Fundamentally, fair compensation is based on the amount of work put in (obviously taking skill/competence into account but the differences between people in most disciplines probably don't span a single order of magnitude, let alone several).
The ultimate goal should be to prevent people who don't produce value from taking advantage of those who do. And among those who do, that they get compensated according to the amount of work and skill they put in.
Imagine you spend a year building a house. I have a machine that can take your house and materialize a copy anywhere on earth for free. I charge people (something between 0 and the cost of building your house the normal way) to make them a copy of your house. I can make orders of magnitude more money this way than you. Are you happy about this situation? Does it make a difference how much i charge them?
What if my machine only works if I scan every house on the planet? What if I literally take pictures of it from all sides, then wait for your to not be home and xray it to see what it looks like inside?
You might say that you don't care because now you can also afford many more houses. But it does not make you richer. In fact, it makes you poorer.
Money is not a store of value. If everyone has more money but most people only have 2x more and a small group has a 1000x more, then the relative bargaining power changed so the small group is better off and the large group is worse off. This is what undetectable cheap mass plagiarism leads to for all intellectual work.
---
I wrote a lot of open source code, some of it under permissive licenses, some GPL, some AGPL. The conditions of those licenses are that you credit me. Some of them also require that if you build on top of my work, you release your work with the same licence.
LLMs launder my code to make profit off of it without giving me anything (while other people make profit, thus making me poorer) and without crediting me.

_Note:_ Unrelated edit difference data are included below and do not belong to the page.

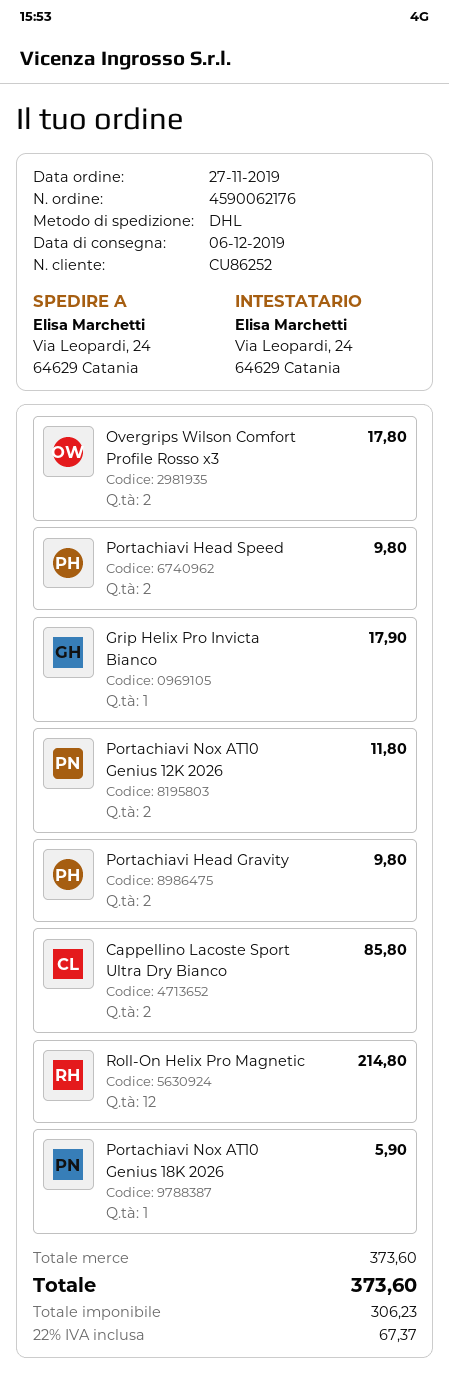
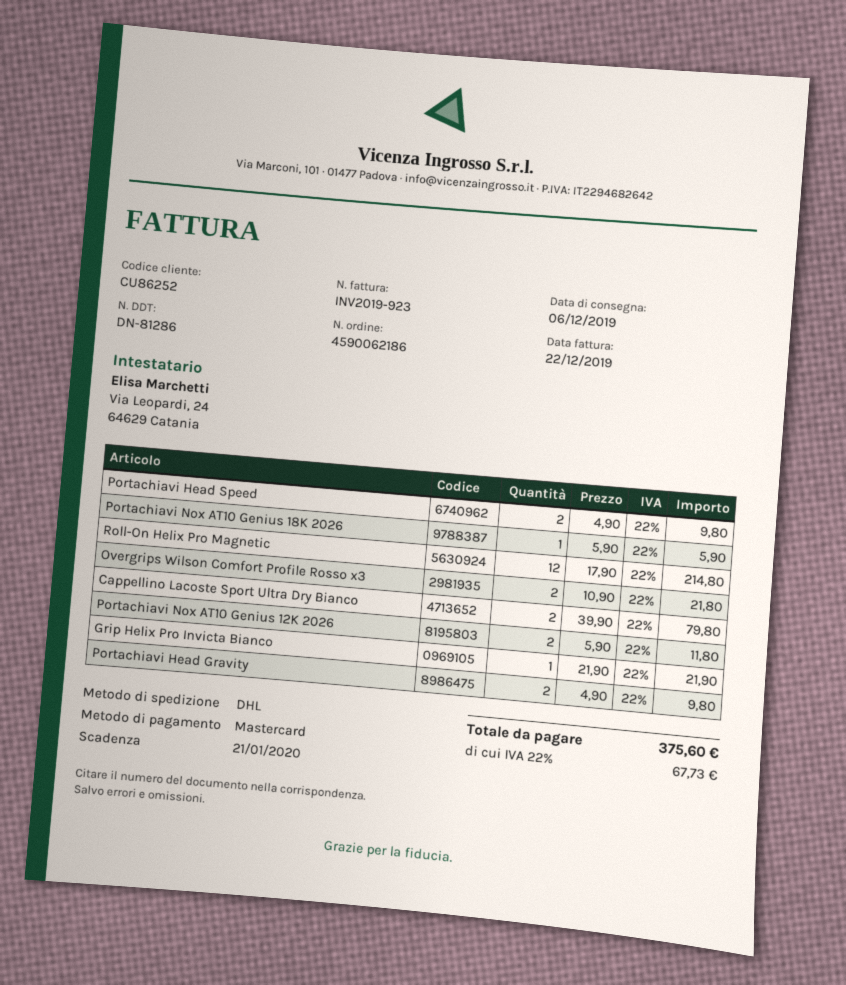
order number: 4590062176 -> 4590062186
Overgrips Wilson Comfort Profile Rosso x3: 2 for 17.80 -> 2 for 21.80
Grip Helix Pro Invicta Bianco: 1 for 17.90 -> 1 for 21.90
Cappellino Lacoste Sport Ultra Dry Bianco: 2 for 85.80 -> 2 for 79.80
tax: 22% = 67.37 -> 22% = 67.73
total: 373.60 -> 375.60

LLMs also take away the rights of the users of my code - (A)GPL forced anyone who builds on top of my work to release the code when asked, with LLM-laundered code, this right no longer seems to exist because who do you even ask?

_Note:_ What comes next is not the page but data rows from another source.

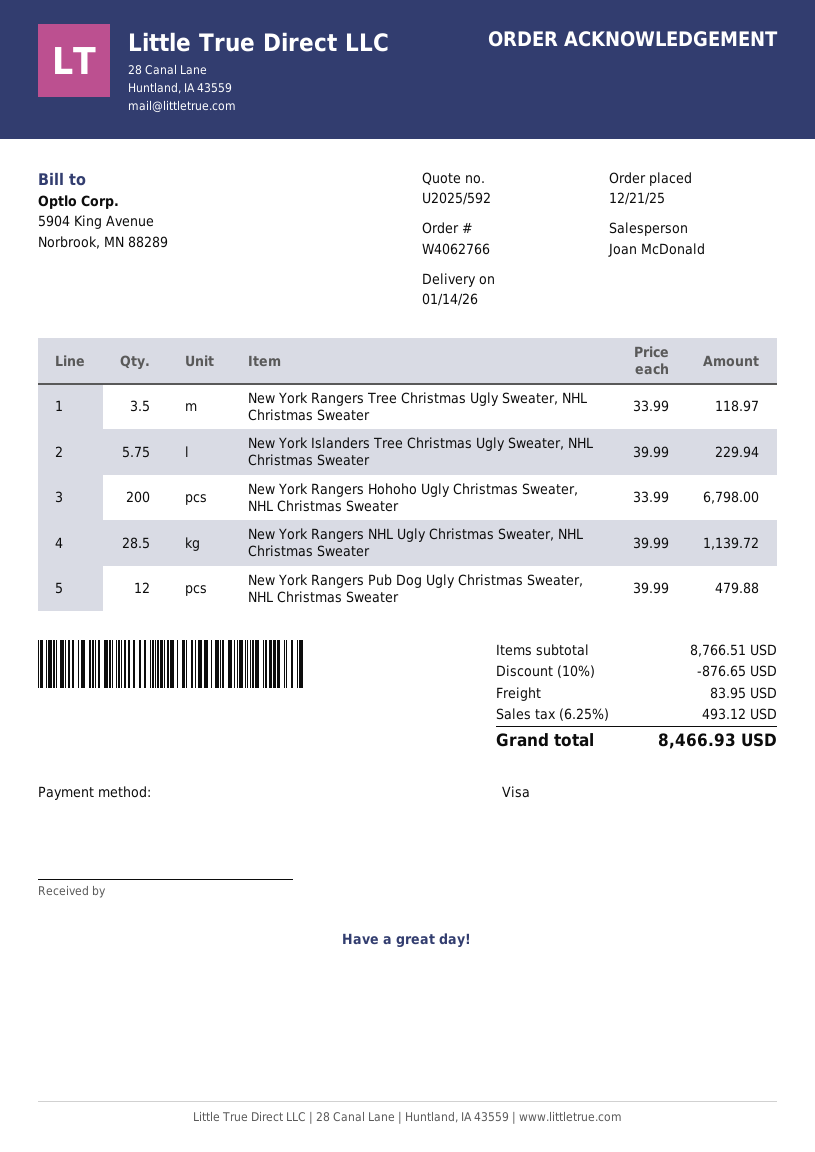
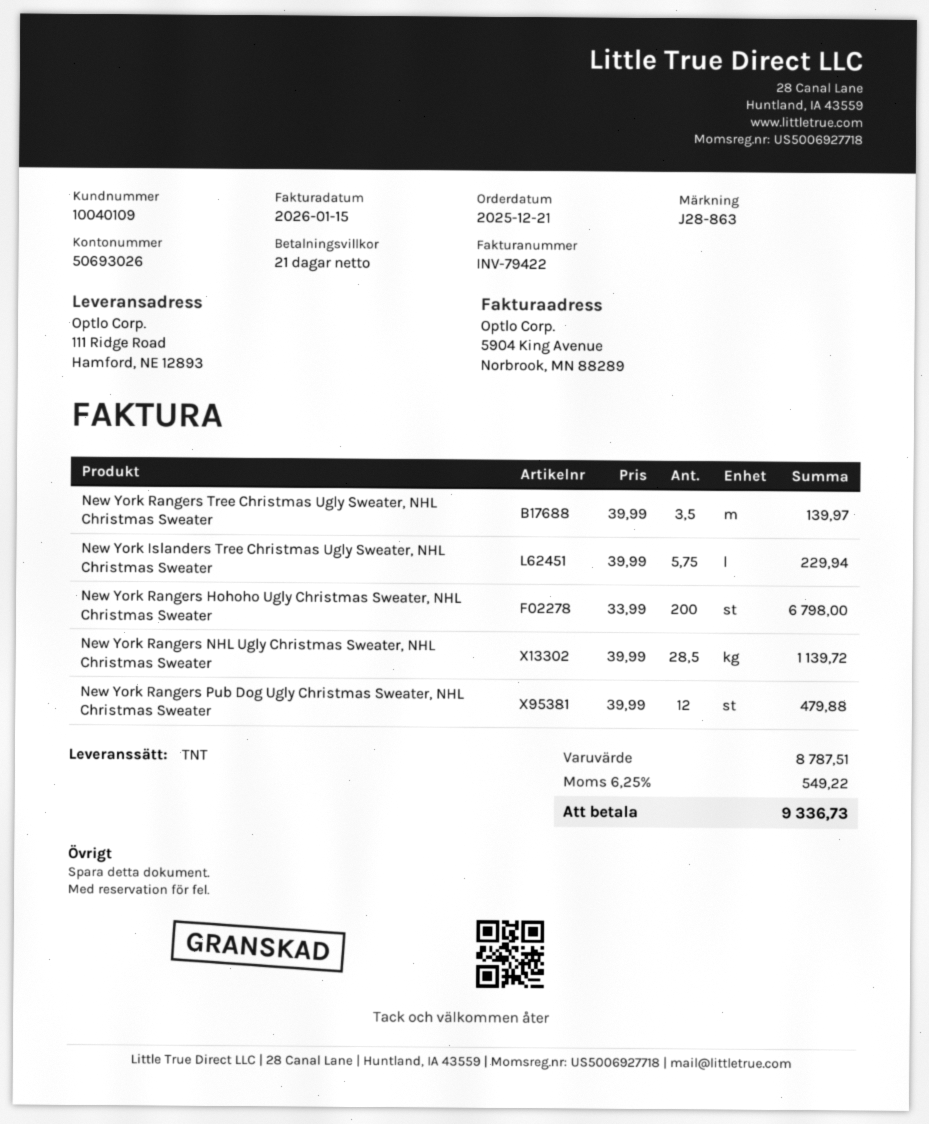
New York Rangers Tree Christmas Ugly Sweater, NHL Christmas Sweater: 3.5 x 33.99 = 118.97 -> 3.5 x 39.99 = 139.97
subtotal: 8766.51 -> 8787.51
discount: 10% = 876.65 -> none
shipping: 83.95 -> none
tax: 6.25% = 493.12 -> 6.25% = 549.22
total: 8466.93 -> 9336.73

The house thing is a bit offtopic because to be considered for copyright, only its artistic, architectural expression matters. If you want to protect the ingenuity in the technical ways of how it's constructed, that's a patent law thing. It also muddies the water by bringing in aspects of the privacy of one's home by making us imagine paparazzi style photoshoots and sneaky X rays.
The thing is, houses can't be copied like bits and bytes. I would copy a car if I could. If you could copy a loaf of bread for free, it would be a moral imperative to do so, whatever the baker might think about it.

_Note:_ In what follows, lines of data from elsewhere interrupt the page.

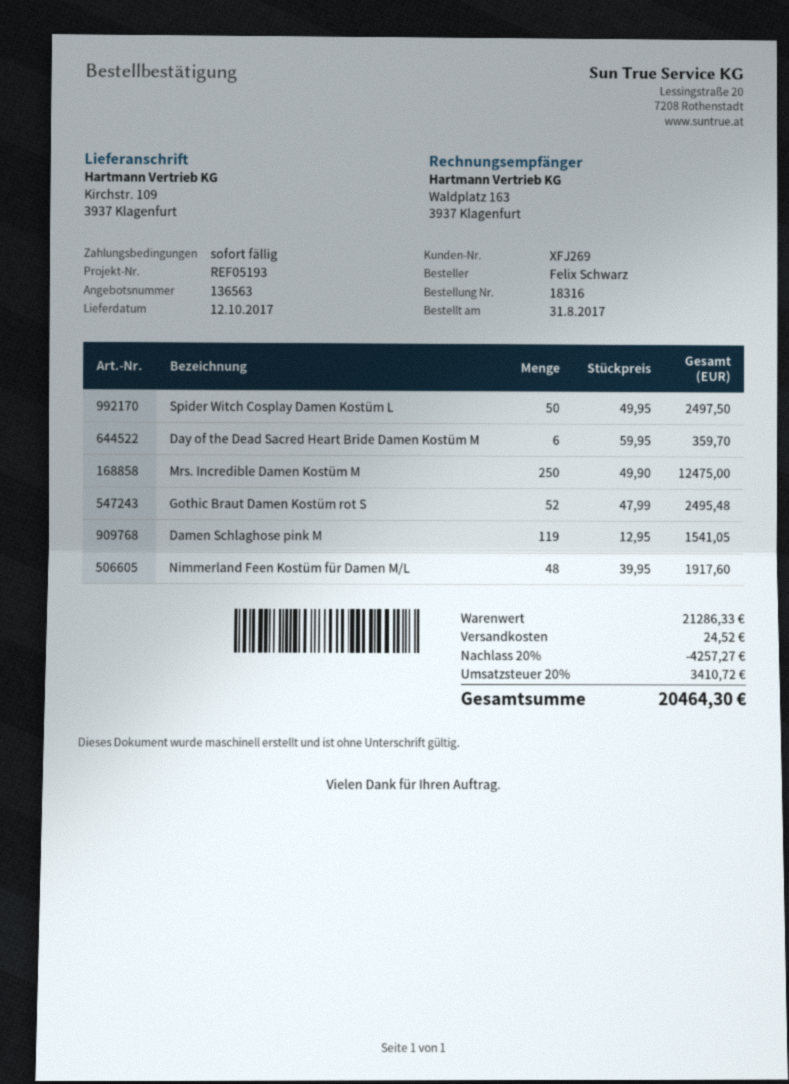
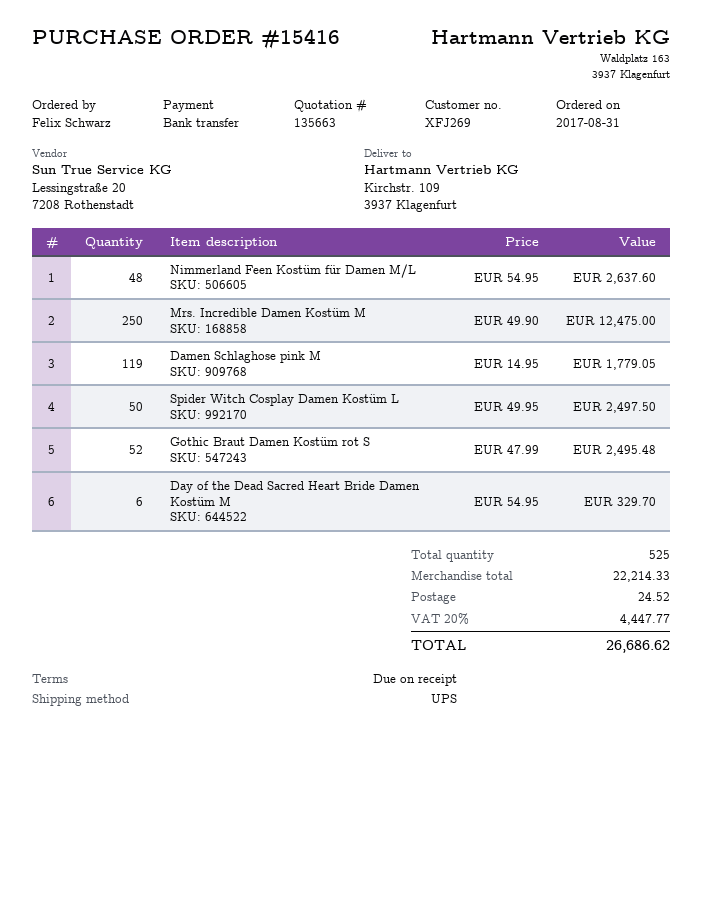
quote number: 136563 -> 135663
order number: 18316 -> 15416
Day of the Dead Sacred Heart Bride Damen Kostüm M: 6 x 59.95 = 359.70 -> 6 x 54.95 = 329.70
Damen Schlaghose pink M: 119 x 12.95 = 1541.05 -> 119 x 14.95 = 1779.05
Nimmerland Feen Kostüm für Damen M/L: 48 x 39.95 = 1917.60 -> 48 x 54.95 = 2637.60
subtotal: 21286.33 -> 22214.33
discount: 20% = 4257.27 -> none
tax: 20% = 3410.72 -> 20% = 4447.77
total: 20464.30 -> 26686.62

> fair compensation is based on the amount of work put in
This is the labor theory of value, but it has many known problems. For example that the amount of work put in can be disconnected from the amount of value it provides to someone. Pricing via supply/demand market forces have produced much better outcomes across the globe than any other type of allocation. Of course moderated by taxes and so on.
But overall the question is whether LLMs create value for the public. Does it foster prosperity of society? If yes, laws should be such that LLMs can digest more books rather than less. If LLMs are good, they should not be restricted to be trained on copyright-expired writings.
If LLMs could create quality literature, or social media create in-depth reporting, then I'd have no problem with the tide of technological progress flowing.
Unfortunately, recent history has shown that it's trivial for the market to cannibalize the financial model of creators without replacing it.
And as a result, society gets {no more that thing} + {watered down, shitty version}.
Which isn't great.
So I'd love to hear an argument from the 'fuck copyright, let's go AI' crowd (not the position you seem to be espousing) on what year +10 of rampant AI ingestion of copyrighted works looks like...
So I'm not exactly naive, but we should then discuss this instead of the red herring of copyright.
As a result of this, everything gets cheaper and more plentiful.
The counterargument I'd make to that would be the requirement that the human have creative skills, which might atrophy in the absence of business models supporting a career creating.
I think there is a problem with your initial position. Nobody is entitled to compensation for simply working on something. You have to work on things that people need or want. There is no such thing "fair compensation".
It is "unfair" to take the work of somebody else and sell it as your own. (I don't think the LLMs are doing this.)
If the LLM and its output are based on 10^12 hours of work, out of which 10^6 is working on the code of the LLM itself and 10^12-10^6 (so roughly still 10^12) is working on the training data, does it make sense for only those working on the 10^6 to be compensated for the work?
This is a bit distorted. This is a better summary: The primary purpose of copyright is to induce and reward authors to create new works and to make those works available to the public to enjoy.
The ultimate purpose is to foster the creation of new works that the public can read and written culture can thrive. The means to achieve this is by ensuring that the authors of said works can get financial incentives for writing.
The two are not in opposition but it's good to be clear about it. The main beneficiary is intended to be the public, not the writers' guild.
Therefore when some new factor enters the picture such as LLMs, we have to step back and see how the intent to benefit the reading public can be pursued in the new situation. It certainly has to take into account who and how will produce new written works, but it is not the main target, but can be an instrumental subgoal.